A necessidade de experimentação surgiu da própria conjuntura daquele tempo: “Tínhamos as figuras maiores da arte conceptual, como a Ana Hatherly, a Helena Almeida ou o Ernesto de Sousa. O primeiro gesto é fundador, a seguir é uma cópia e isso não pode ser. Foi um trabalho de ir apalpando terreno, porque havia uma grande necessidade de experimentação”.


“Estudei pintura, arquitetura, explorei a pedra, vidro, barro, fui fazendo obra figurativa, mobiliário. As coisas iam saltando de umas coisas para as outras. Havia uma verdade lá dentro, mas era mais dispersa. Esta [exposição] corresponde a outro momento. Aquela porta permitiu ser fechada e fechou coisas na minha vida. Sempre que se fecha uma porta abre-se outra, e eu percebi o que era mais importante”, descreveu, sobre o trabalho realizado nas últimas duas décadas, que transita, sem hierarquias, entre escultura, desenho e gravura.

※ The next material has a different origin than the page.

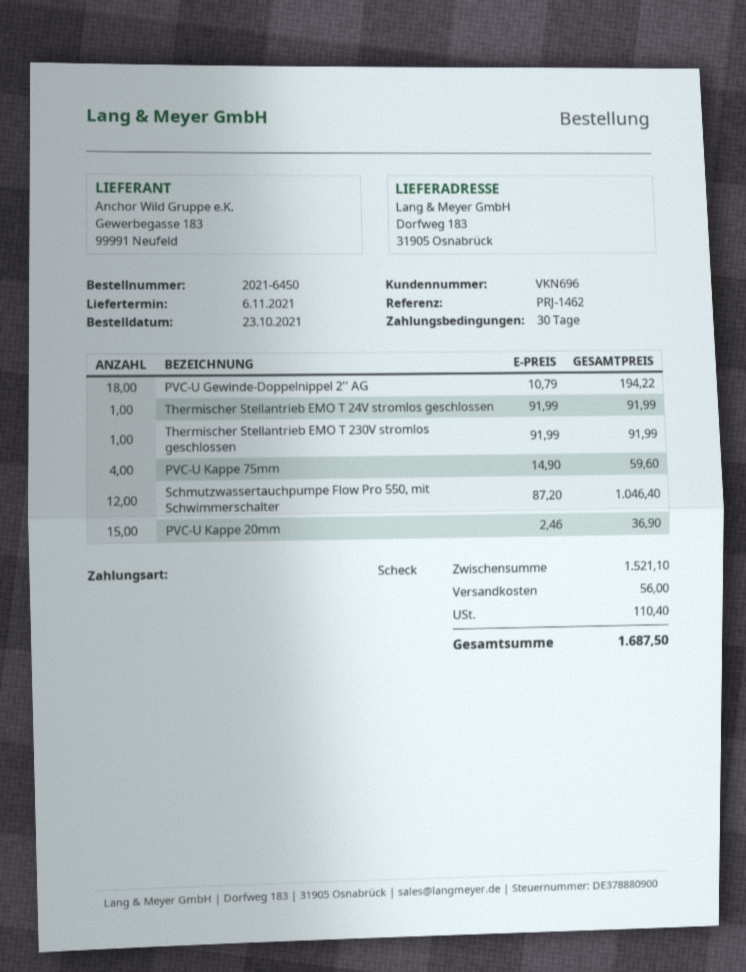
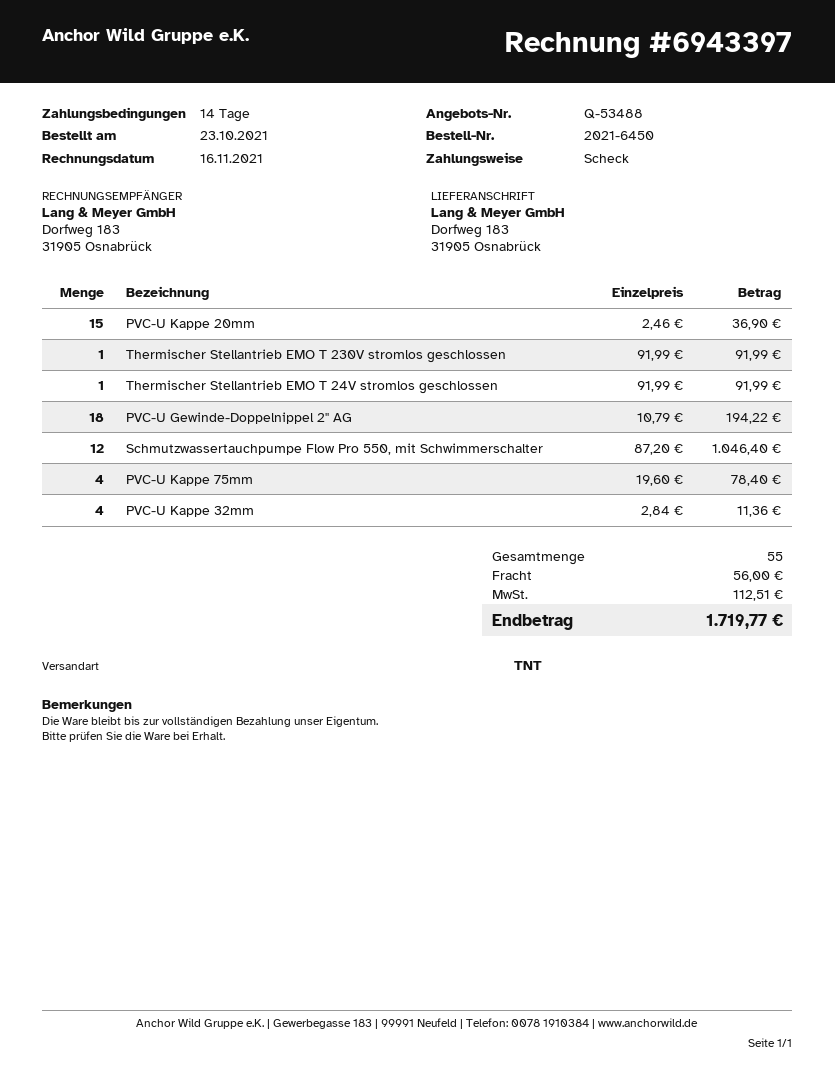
payment terms: 30 days -> 14 days
PVC-U Kappe 75mm: 4 x 14.90 = 59.60 -> 4 x 19.60 = 78.40
PVC-U Kappe 32mm: none -> 4 x 2.84 = 11.36
tax: 110.40 -> 112.51
total: 1687.50 -> 1719.77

Na perspetiva do artista, a exposição que é inaugurada na quarta-feira, no MAC/CCB, “aconteceu dentro de um trabalho mais focado, de grande limpeza e depuração, porque passou por vários filtros, que agora quase que aparecem como naturais, mas há muito trabalho por trás”.


Segundo o curador Luiz Camillo Osorio, "o trabalho minucioso, o rigor plástico e o jogo serial de Croft ao longo das últimas décadas evidencia uma apropriação constante de gestos e elementos plásticos reposicionados por um mundo em rápida transformação com o qual mantém uma relação de tensão e conflito".


José Pedro Croft, que representou Portugal na Bienal de Veneza 2017, está presente em coleções portuguesas e estrangeiras como o Centro de Arte Moderna – Fundação Calouste Gulbenkian, a Fundação EDP, a Fundação Luso Americana para o Desenvolvimento, o Museu de Serralves, a Coleção de Arte Contemporânea do Estado, em Portugal, o Museu de Arte Contemporânea Helga de Alvear, a Fundação la Caixa e o Museu Nacional Centro de Arte Rainha Sofia, em Espanha, o Sammlung Albertina, na Áustria, o Centro Pompidou, em França, o Museu de Arte Moderna do Rio de Janeiro e a Pinacoteca de São Paulo, no Brasil, entre outros.


No ano passado, José Pedo Croft realizou uma exposição no Centro Cultural Banco do Brasil, no Rio de Janeiro, com o mesmo título, onde apresentou 170 obras em gravura, desenho, escultura e instalações, “desenhada para um público menos conhecedor do trabalho do artista”, disse o curador.